Singapore Says More Overseas Criminals Seek Bank Accounts 

singapore

Singapore prosecuted a record number of money laundering cases and seized more than S$115 million ($92 million) of suspected criminal proceeds in 2013 as more overseas offenders seek out bank accounts in the city.

“Singapore’s openness as an international transport hub and financial center exposes it to cross-border money-laundering and terrorist financing risks,” Tan Boon Gin, director of the Commercial Affairs Department, said in the agency’s annual report posted on its website. “We are seeing a trend of overseas criminals seeking to launder money through Singapore bank accounts.”

The city’s white-collar police has tripled its financial investigation resources with an increase in suspicious transaction reports and aid requests from overseas enforcement agencies. Organized crime groups are getting more sophisticated and taking advantage of opportunities as Singapore’s financial industry expands, the agency said.
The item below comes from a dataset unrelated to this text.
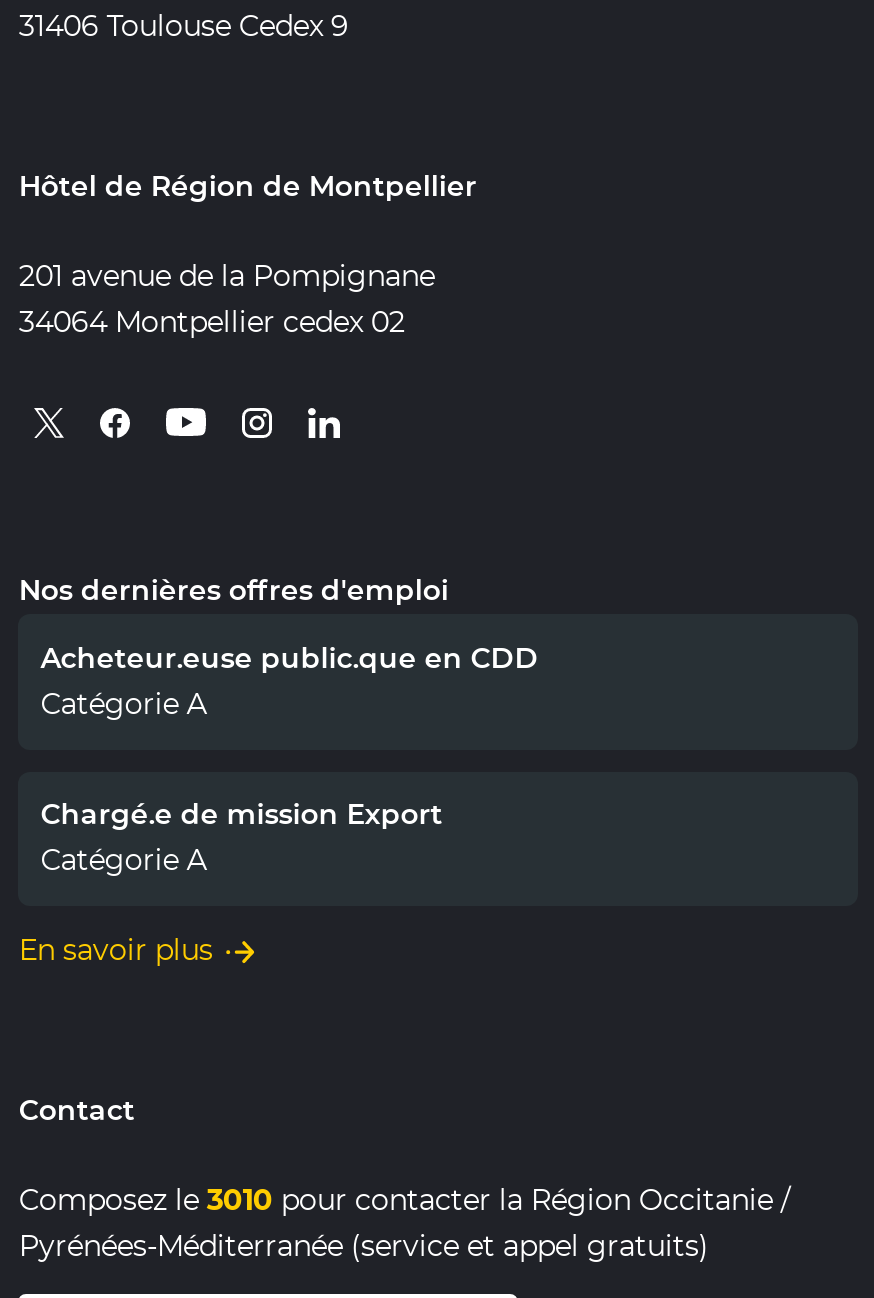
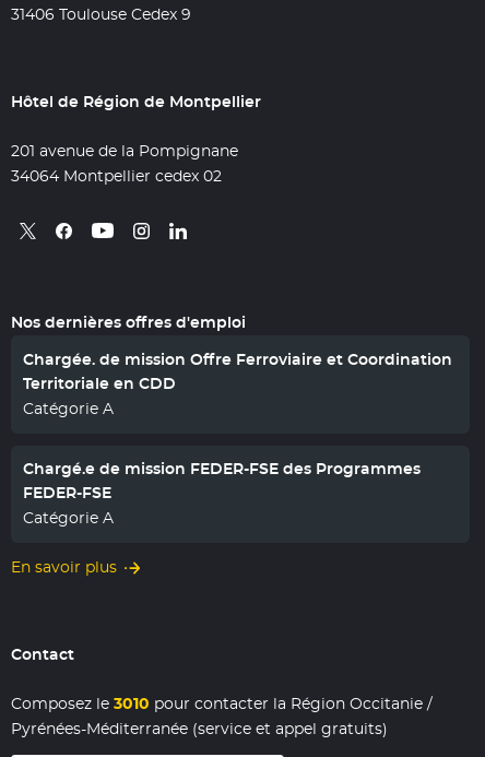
[40,640,538,676] Acheteur.euse public.que en CDD -> [23,349,452,393] Chargée. de mission Offre Ferroviaire et Coordination | Territoriale en CDD
[40,797,442,833] Chargé.e de mission Export -> [23,459,421,503] Chargé.e de mission FEDER-FSE des Programmes | FEDER-FSE

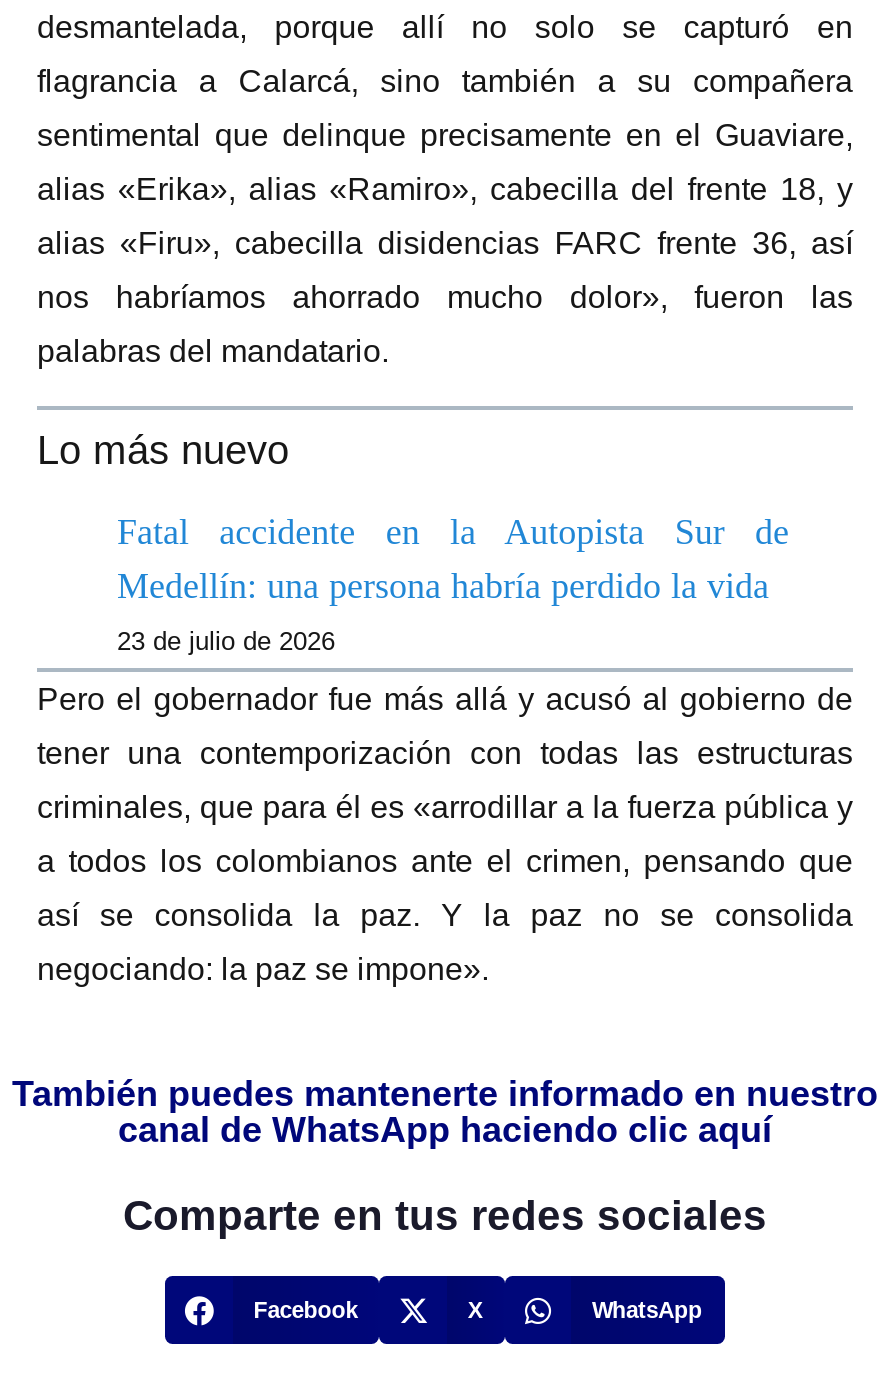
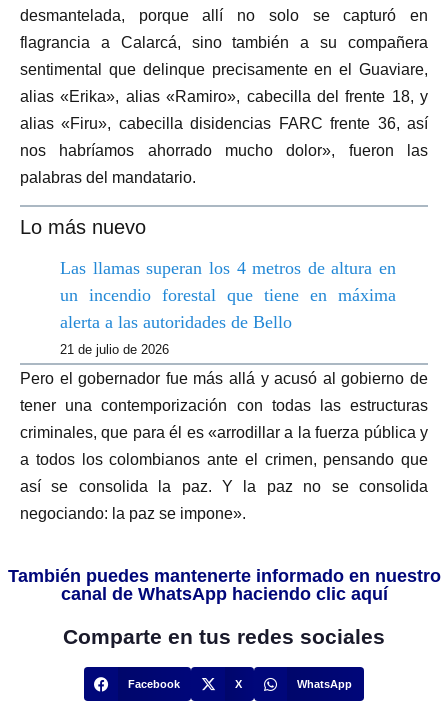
[117,513,789,607] Fatal accidente en la Autopista Sur de | Medellín: una persona habría perdido la vida -> [60,258,396,332] Las llamas superan los 4 metros de altura en | un incendio forestal que tiene en máxima | alerta a las autoridades de Bello
[117,627,335,657] 23 de julio de 2026 -> [60,342,169,357] 21 de julio de 2026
The agency received 22,417 suspicious transactions reports in 2013, a 25 percent increase from a year earlier, according to the report. It provided financial intelligence to foreign agencies in 341 instances, up from 160 in 2012. The financial police received 164 overseas requests for assistance. More than S$65 million of suspected criminal proceeds were seized in the preceding year, according to the agency’s 2012 annual report.

Anti-Money Laundering

Li Huabo, a former Chinese government official accused of a 94 million yuan ($15 million) fraud in his home country, was sentenced to 15 months in jail after the suspicious transaction reporting unit received information on remittances into their Singapore bank accounts, according to the report. Li is appealing his verdict.

Singapore is boosting its anti-money laundering rules in line with global regulations following U.S. authorities’ probe of several Swiss banks for their dealings on behalf of American clients. The Asian city plans to regulate virtual-currency intermediaries including operators of Bitcoin exchanges and vending machines to address money laundering risks and may boost rules for remittance agents and money changers.

The Commercial Affairs Department has also set up a unit to investigate fraud where the victim is a public company as recent events in the stock market suggest an increase in the scale and complexity of market abuse.

The white-collar agency and the central bank are investigating suspected share-trading irregularities after a penny stock rout in October erased $6.9 billion in market value.

The enforcement scope of the agency will also increase with Singapore’s plan to criminalize the rigging of financial benchmarks, the police said.